The drama began to unfold last Friday when global auditing firm KPMG released a statement. The statement said “it had failed to apply its own risk management and quality controls and that part of the SARS report which refers to conclusions, recommendations and legal opinions should no longer be relied upon,” reports IOL.
Basically, KPMG was announcing that it was retracting the findings and recommendations of its 2014 report into an alleged SARS rogue unit:
“The Sars Report refers to legal opinions and legal conclusions as if they are opinions of KPMG South Africa. However, providing legal advice and expressing legal opinions was outside the mandate of KPMG South Africa and outside the professional expertise of those working on the engagement,” read the statement.
Tsk tsk, KPMG, tsk tsk.
Of course, this fuelled a reaction from the commissioner of the SA Revenue Services (SARS), Tom Moyane, who was furious. He addressed the media on Monday, going as far as to recommended that the government “blacklist” the firm, even though he still “stood by” its report:
“We stand by the reports in front of management that there was a prima facie evidence that a rouge unit did exist in Sars before i disbanded it. The report by KPMG is not flawed, in fact that report confirms that there was wrong doing at Sars and people were involved in matters besides that of tax collection.”
Moyane said the revenue services would institute legal proceedings against KPMG for reputational damage to Sars, including, but not limited to a civil claim.
“Sars sees KPMG’s conduct as nothing else but a dismal attempt to portray Sars, its leadership, and in particular Sars commissioner as incompetent, corrupt, inefficient and involved in a witch-hunt,” charged Moyane.

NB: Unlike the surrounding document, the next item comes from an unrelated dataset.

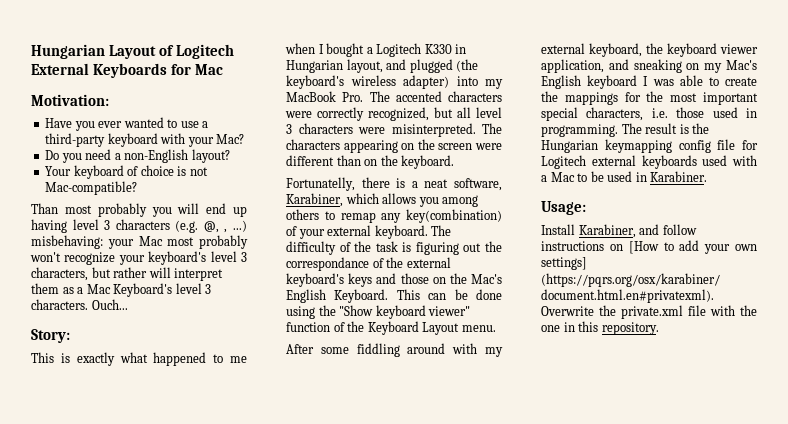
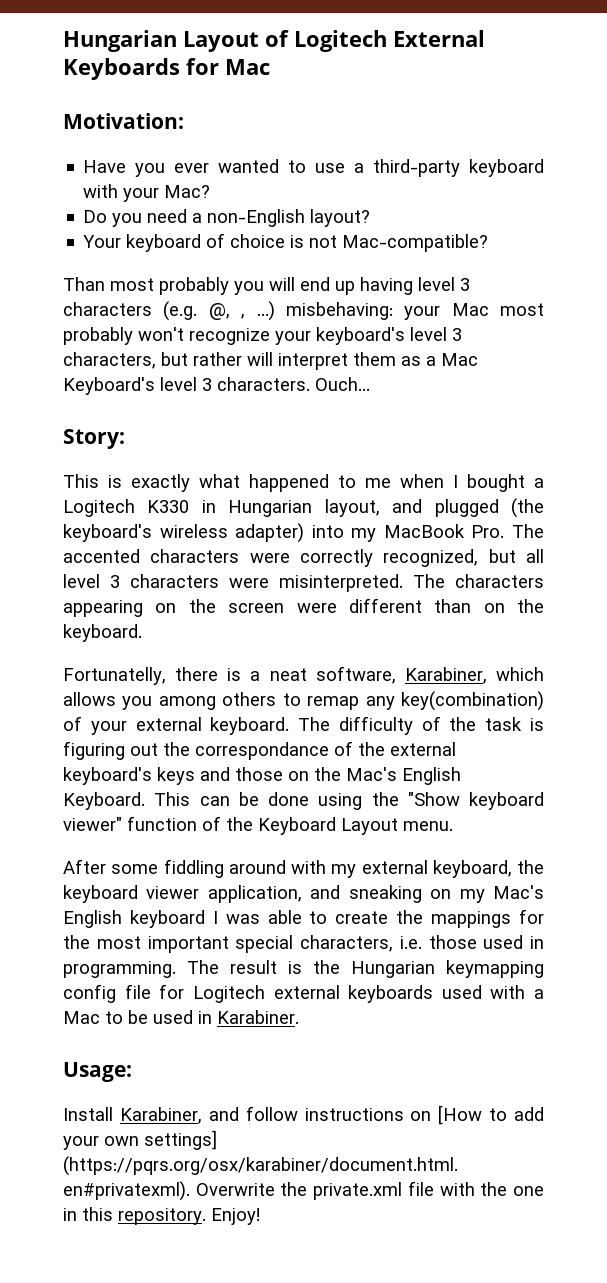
(659, 328) none -> [211,1208,260,1225] Enjoy!

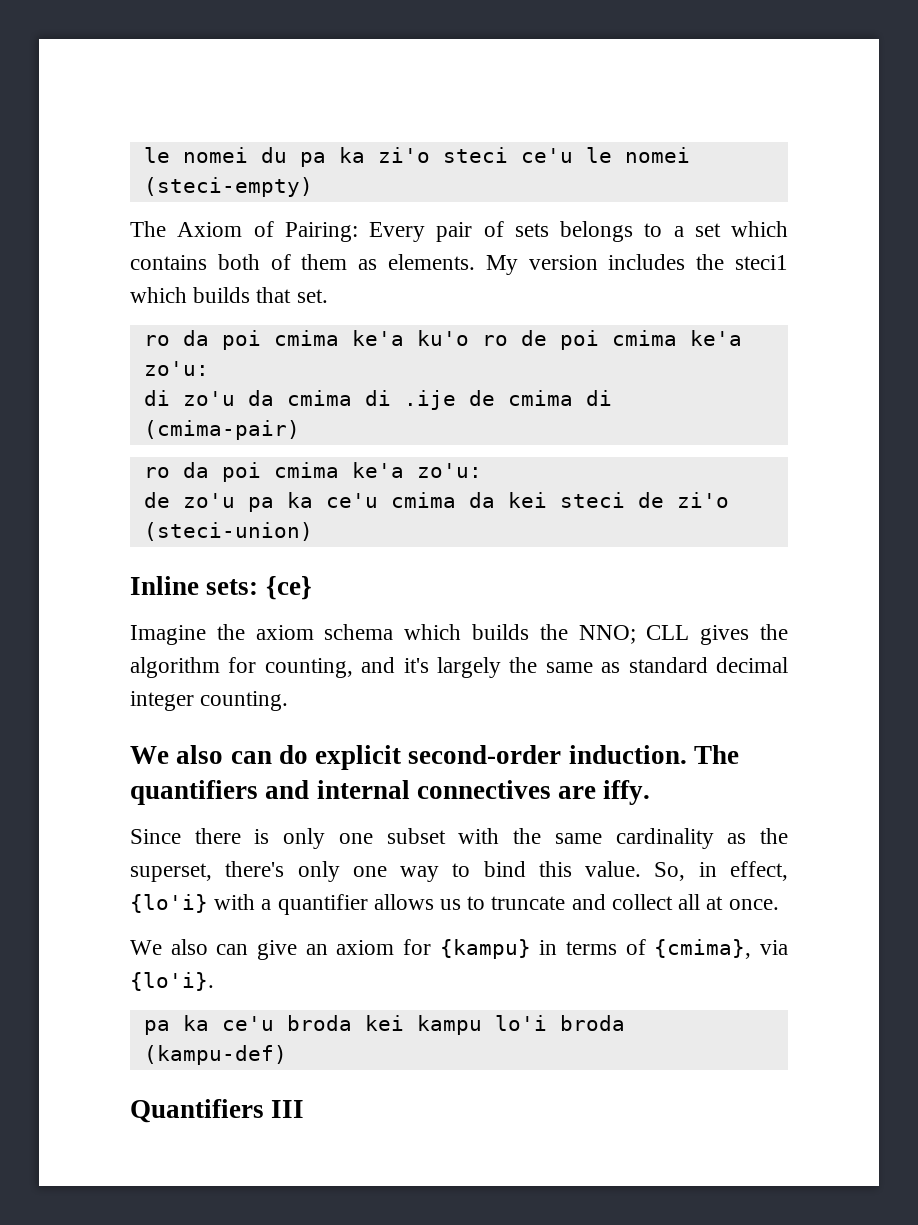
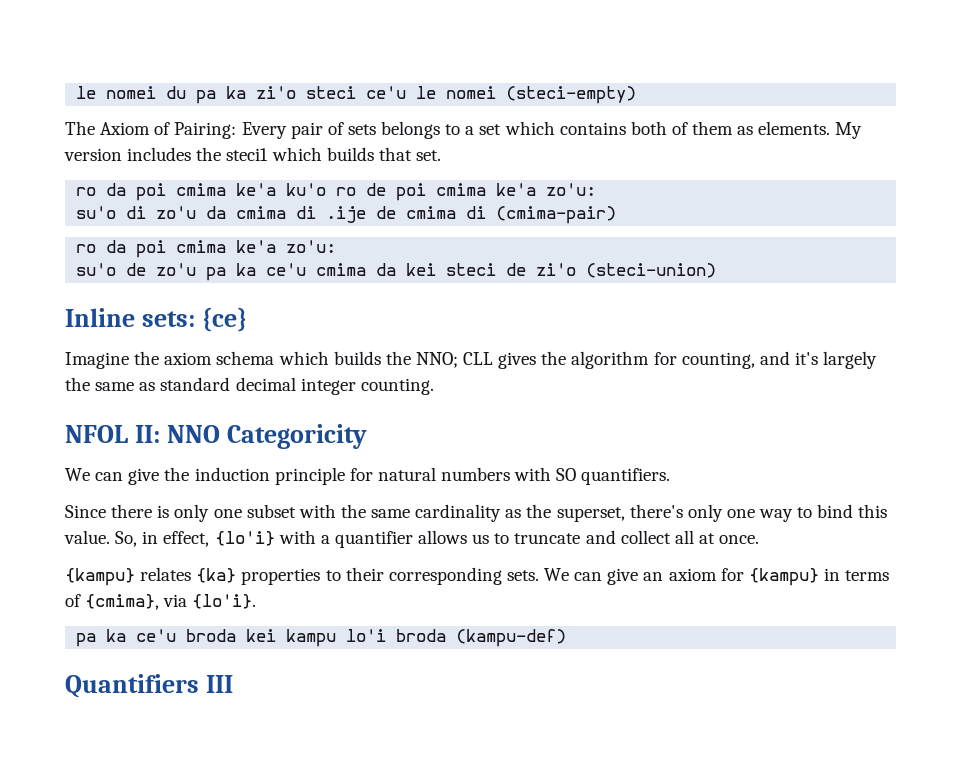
(209, 368) none -> [76,206,117,219] su'o
(482, 470) none -> [76,263,117,276] su'o
[130,745,740,770] [130,780,651,805] We also can do explicit second-order induction. The quantifiers and internal connectives are iffy. -> [65,424,367,449] [65,467,671,485] NFOL II: NNO Categoricity // We can give the induction principle for natural numbers with SO quantifiers.
[130,939,208,955] We also -> [65,567,570,586] {kampu} relates {ka} properties to their corresponding sets. We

Moyane even suggested that SARS would “report it to the relevant statutory audit bodies both locally and internationally” as well as recommend that the Minister of Finance “consider stopping all work currently performed by KPMG in other departments”:
Moyane said the revenue services would immediately seize any work which KPMG was currently performing for Sars and assess the work KPMG had performed in the past 10 years with the aim to determine whether there was a value for money and whether Sars should demand its money back.
But, even though we all know Moyane gets a little upset when things don’t go his way, KPMG has burnt a lot of bridges.
On a more “respectable” note in terms of backlash, former Minister of Finance Pravin Gordhan said he would now be seeking legal counsel following “KPMG’s admission it erred in when it said Gordhan knew, or ought to have known, of the “rogue” nature of the said Sars unit”.
And he isn’t the only one:
Banking giants Barclays Africa and Investec have already said they will be reviewing their relationship with the firm, while the Independent Regulatory Board for Auditors (IRBA) is currently investigating the firm over its work for the Gupta companies.
JSE-listed asset manager Sygnia was the first listed company to sever ties with KPMG after allegations emerged it had turned a blind eye to money laundering by a Gupta company.
On Tuesday, Sasfin announced that it has dropped KPMG as its JSE sponsor as well as its auditor after 18 years, over “good governance stemming from the Gupta saga and its fumble on the SARS “rogue unit” report,” reports News24.
Damn, son.
In the mean time, KPMG is trying its hardest to clean up its rep, announcing a “raft of changes to its management team” on Friday.
But it might be too little too late – we already know what came of Bell Pottinger after their scandalous endeavours with the Guptas.